PeopleSoft encourages customers to keep on complaining

Enterprise applications vendor PeopleSoft has kicked off its Australian customer conference with an unprecednted undertaking to support recently merged JD Edwards (JDE) customers to the hilt, a bag of new products - and request to its user community to keep on complaining.

According to general manager and group vice president for PeopleSoft’s iSeries-centric World software division, and 12-year JDE veteran, Dave Siebert, the newlywed entity is adapting well to listening to customers.

Siebert said despite some conspicuous criticism from the JDE user community over the last six months, PeopleSoft’s door was open for customers to voice their concerns, adding the vendor actively encouraged suggestions on how to improve its products and services.

However, Siebert reaffirmed PeopleSoft’s intention to bypass independent JD Edwards user group Quest, claiming the group’s profit-driven business model was largely the cause of the recent war of words over independence. Siebert said PeopleSoft was not compelled to support or subsidize a commercial entity deriving revenues from the vendor’s users over other workable user group models which functioned equally as well.

“The clash we had was that we had an independent user group that was a revenue-focused commercial entity. Delegates paid to go to [the] PeopleSoft Connect [user group conference] and [also paid to be part of JDE user group] Quest. At the end of the day if [the new user group] model is not working, we will say it is not working,” Siebert said.

On the thorny topic of independence of user groups, Siebert said autonomy had now been built into the PeopleSoft philosophy, borne out by the fact that while the vendor will provide technical and [people] support, it did not seek to subsidize or profit from user groups – nor exert influence.
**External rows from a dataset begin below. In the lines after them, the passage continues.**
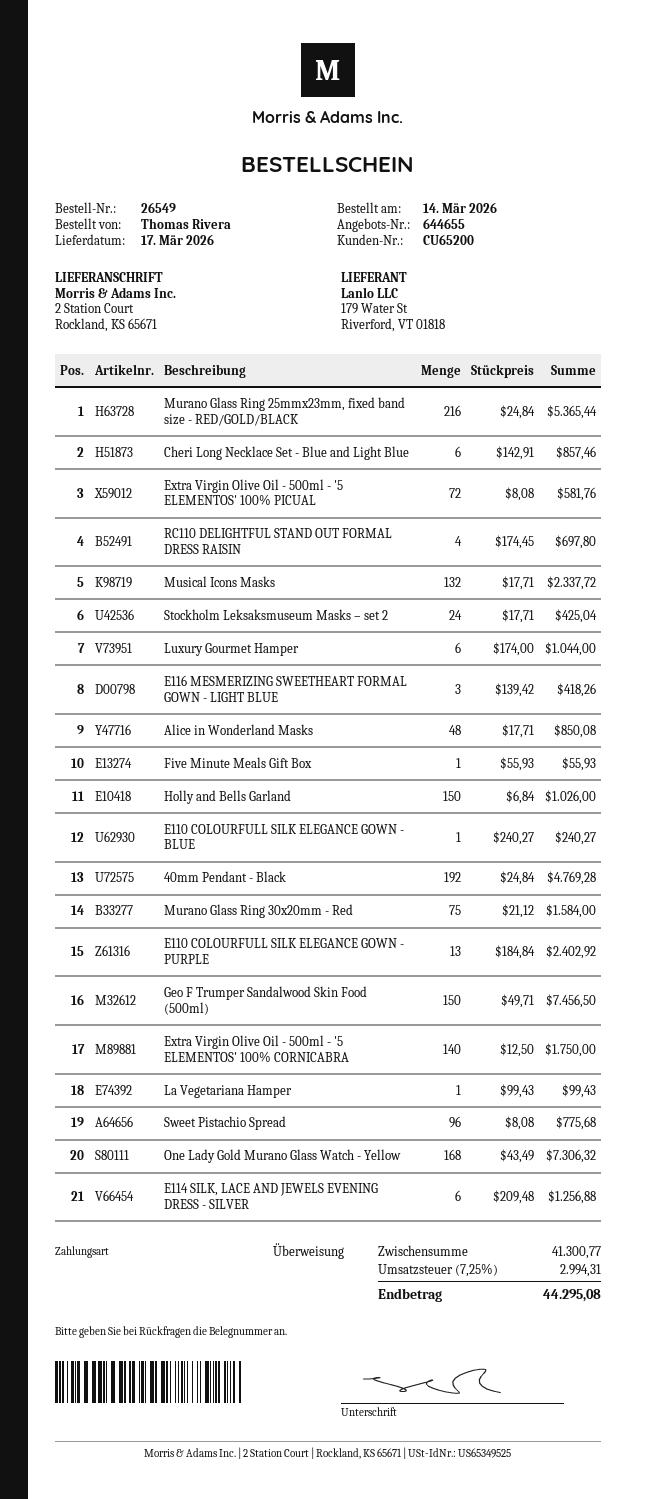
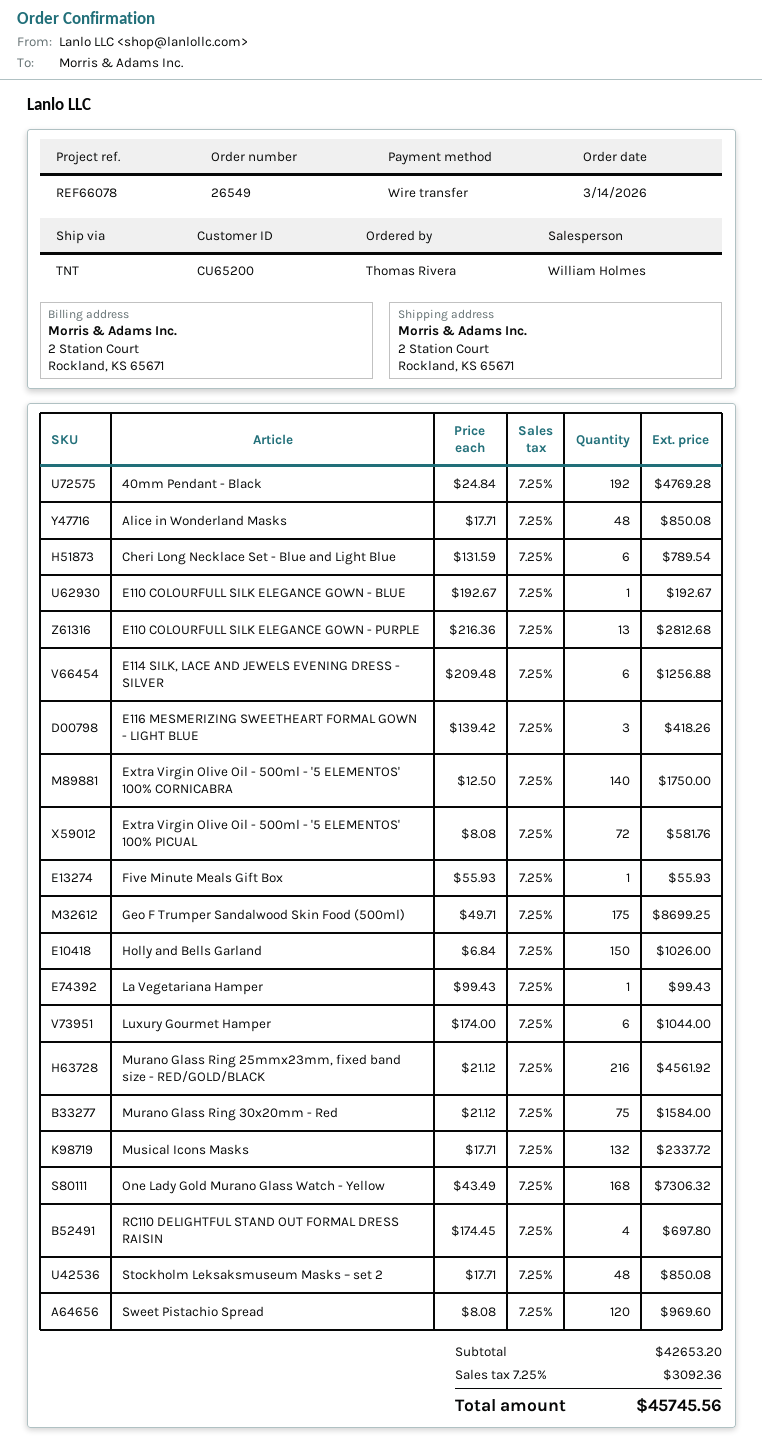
Murano Glass Ring 25mmx23mm, fixed band size - RED/GOLD/BLACK: 216 x 24.84 = 5365.44 -> 216 x 21.12 = 4561.92
Cheri Long Necklace Set - Blue and Light Blue: 6 x 142.91 = 857.46 -> 6 x 131.59 = 789.54
Stockholm Leksaksmuseum Masks – set 2: 24 x 17.71 = 425.04 -> 48 x 17.71 = 850.08
E110 COLOURFULL SILK ELEGANCE GOWN - BLUE: 1 x 240.27 = 240.27 -> 1 x 192.67 = 192.67
E110 COLOURFULL SILK ELEGANCE GOWN - PURPLE: 13 x 184.84 = 2402.92 -> 13 x 216.36 = 2812.68
Geo F Trumper Sandalwood Skin Food (500ml): 150 x 49.71 = 7456.50 -> 175 x 49.71 = 8699.25
Sweet Pistachio Spread: 96 x 8.08 = 775.68 -> 120 x 8.08 = 969.60
subtotal: 41300.77 -> 42653.20
tax: 7.25% = 2994.31 -> 7.25% = 3092.36
total: 44295.08 -> 45745.56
Siebert admitted a further user community issue for the vendor was that as it expanded its customer base through to mid-market and medium-size business tiers, revenue per customer would ultimately decline, thus making user any group subsidies a cost centre rather than a value-add.

Just how much PeopleSoft’s customer base had changed during the post-merger year was dramatically illustrated by the composition of PeopleSoft’s Australia and New Zealand customer figures - with former JDE users now accounting for 60 percent of its user base.

“The worst customer is the one that doesn’t tell you what their problems are,” Siebert reckons.